- Opening Delimiter -
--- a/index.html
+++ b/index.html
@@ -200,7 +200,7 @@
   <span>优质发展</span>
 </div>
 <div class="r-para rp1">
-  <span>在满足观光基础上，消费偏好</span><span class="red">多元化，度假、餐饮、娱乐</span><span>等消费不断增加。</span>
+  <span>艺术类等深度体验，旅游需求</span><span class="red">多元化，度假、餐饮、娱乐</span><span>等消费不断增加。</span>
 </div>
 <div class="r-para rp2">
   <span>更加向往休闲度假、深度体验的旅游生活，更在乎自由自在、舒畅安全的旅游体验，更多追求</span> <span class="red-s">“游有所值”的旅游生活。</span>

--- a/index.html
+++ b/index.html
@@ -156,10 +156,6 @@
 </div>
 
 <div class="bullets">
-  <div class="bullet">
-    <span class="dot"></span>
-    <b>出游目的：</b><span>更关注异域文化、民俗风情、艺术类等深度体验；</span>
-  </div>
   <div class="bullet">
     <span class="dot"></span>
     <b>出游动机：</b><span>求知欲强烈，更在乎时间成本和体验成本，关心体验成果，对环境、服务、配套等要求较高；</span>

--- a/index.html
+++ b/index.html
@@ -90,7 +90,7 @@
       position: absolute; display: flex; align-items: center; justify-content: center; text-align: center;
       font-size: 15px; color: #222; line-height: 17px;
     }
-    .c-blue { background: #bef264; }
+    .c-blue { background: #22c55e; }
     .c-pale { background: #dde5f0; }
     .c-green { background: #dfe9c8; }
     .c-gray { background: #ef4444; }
- Closing Delimiter -
- Opening Delimiter -
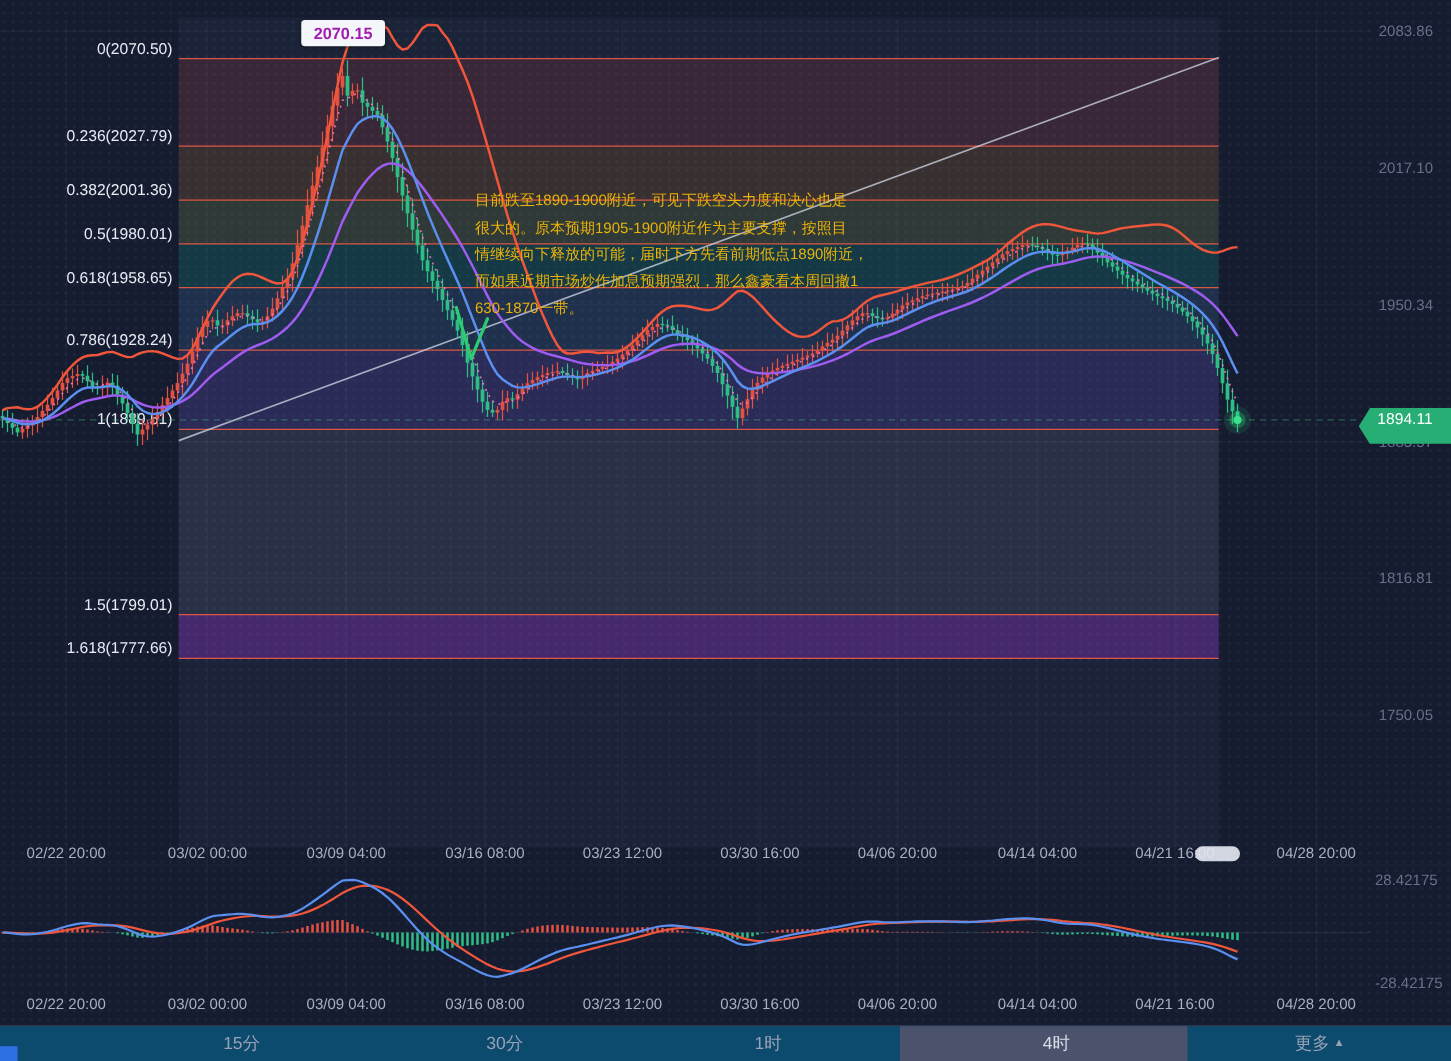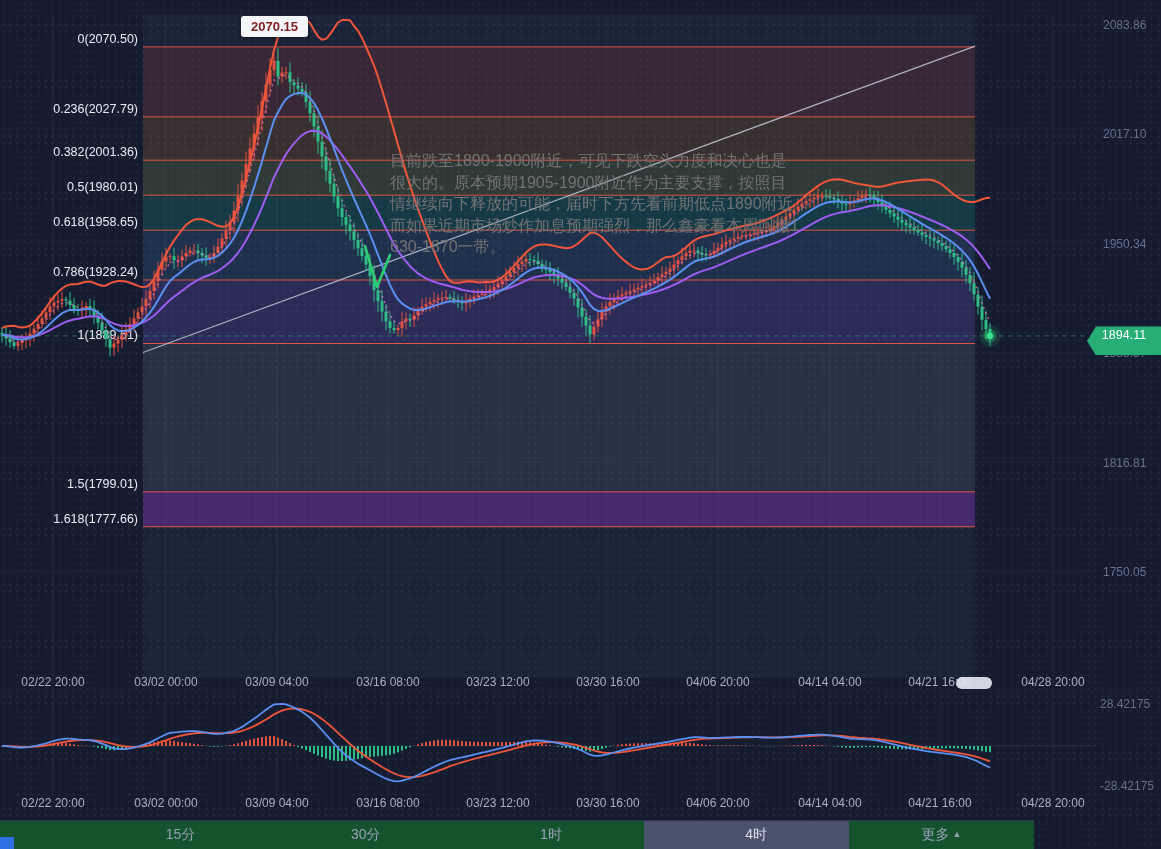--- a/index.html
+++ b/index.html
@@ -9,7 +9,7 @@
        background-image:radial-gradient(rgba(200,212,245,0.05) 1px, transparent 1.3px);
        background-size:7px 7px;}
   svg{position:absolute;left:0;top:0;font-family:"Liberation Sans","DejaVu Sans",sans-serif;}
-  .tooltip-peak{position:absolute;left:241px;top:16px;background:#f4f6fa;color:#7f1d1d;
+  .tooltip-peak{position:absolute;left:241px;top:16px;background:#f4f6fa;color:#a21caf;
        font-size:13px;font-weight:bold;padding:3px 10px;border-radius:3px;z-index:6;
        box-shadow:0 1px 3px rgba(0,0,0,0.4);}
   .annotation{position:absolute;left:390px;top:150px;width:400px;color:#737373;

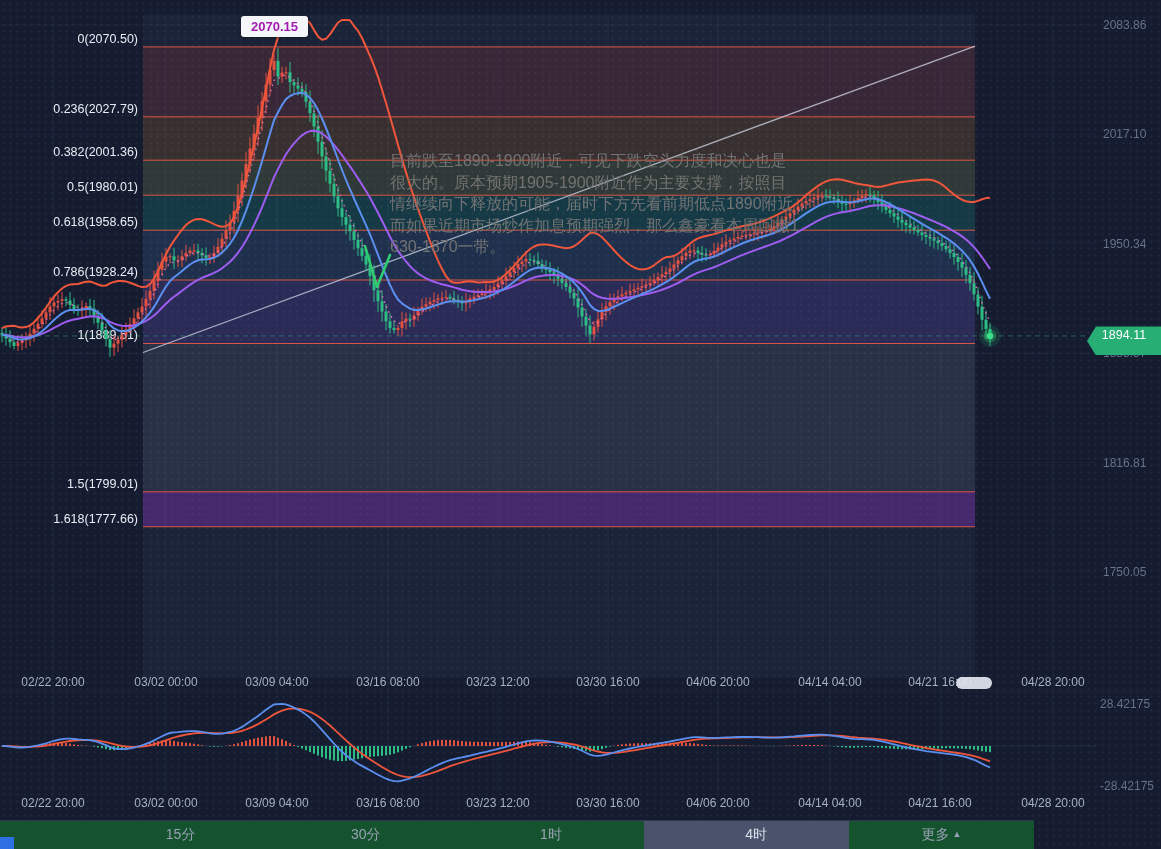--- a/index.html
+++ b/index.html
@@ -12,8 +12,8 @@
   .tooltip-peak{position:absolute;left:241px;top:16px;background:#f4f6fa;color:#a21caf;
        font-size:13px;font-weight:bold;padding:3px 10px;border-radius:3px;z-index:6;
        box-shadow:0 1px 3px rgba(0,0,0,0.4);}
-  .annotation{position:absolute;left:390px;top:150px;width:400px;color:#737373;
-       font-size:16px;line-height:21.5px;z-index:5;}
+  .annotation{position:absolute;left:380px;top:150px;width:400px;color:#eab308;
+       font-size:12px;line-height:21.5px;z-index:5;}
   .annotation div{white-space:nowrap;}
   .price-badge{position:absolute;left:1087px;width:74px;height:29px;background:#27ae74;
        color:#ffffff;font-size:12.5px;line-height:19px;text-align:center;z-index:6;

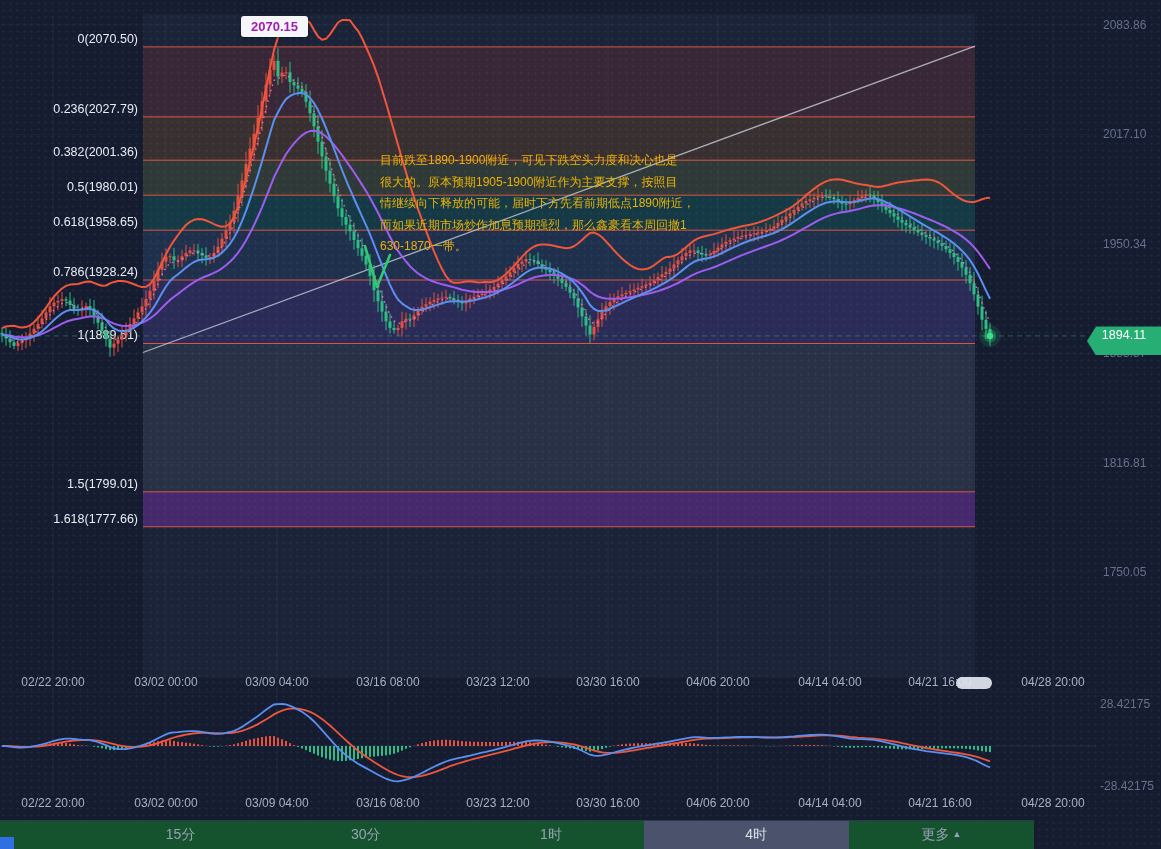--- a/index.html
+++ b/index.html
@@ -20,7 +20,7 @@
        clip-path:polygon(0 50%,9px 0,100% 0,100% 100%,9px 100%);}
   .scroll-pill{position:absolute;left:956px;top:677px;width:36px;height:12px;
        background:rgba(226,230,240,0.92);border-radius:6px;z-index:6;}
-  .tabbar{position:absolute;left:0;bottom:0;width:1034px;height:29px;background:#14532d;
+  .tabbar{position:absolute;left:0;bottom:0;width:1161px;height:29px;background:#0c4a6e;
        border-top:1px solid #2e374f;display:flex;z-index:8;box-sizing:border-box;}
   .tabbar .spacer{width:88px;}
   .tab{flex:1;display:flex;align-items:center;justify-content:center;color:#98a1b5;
- Closing Delimiter -
After examining the listing, give only the count of lines holding the string "blue".

Final answer: 2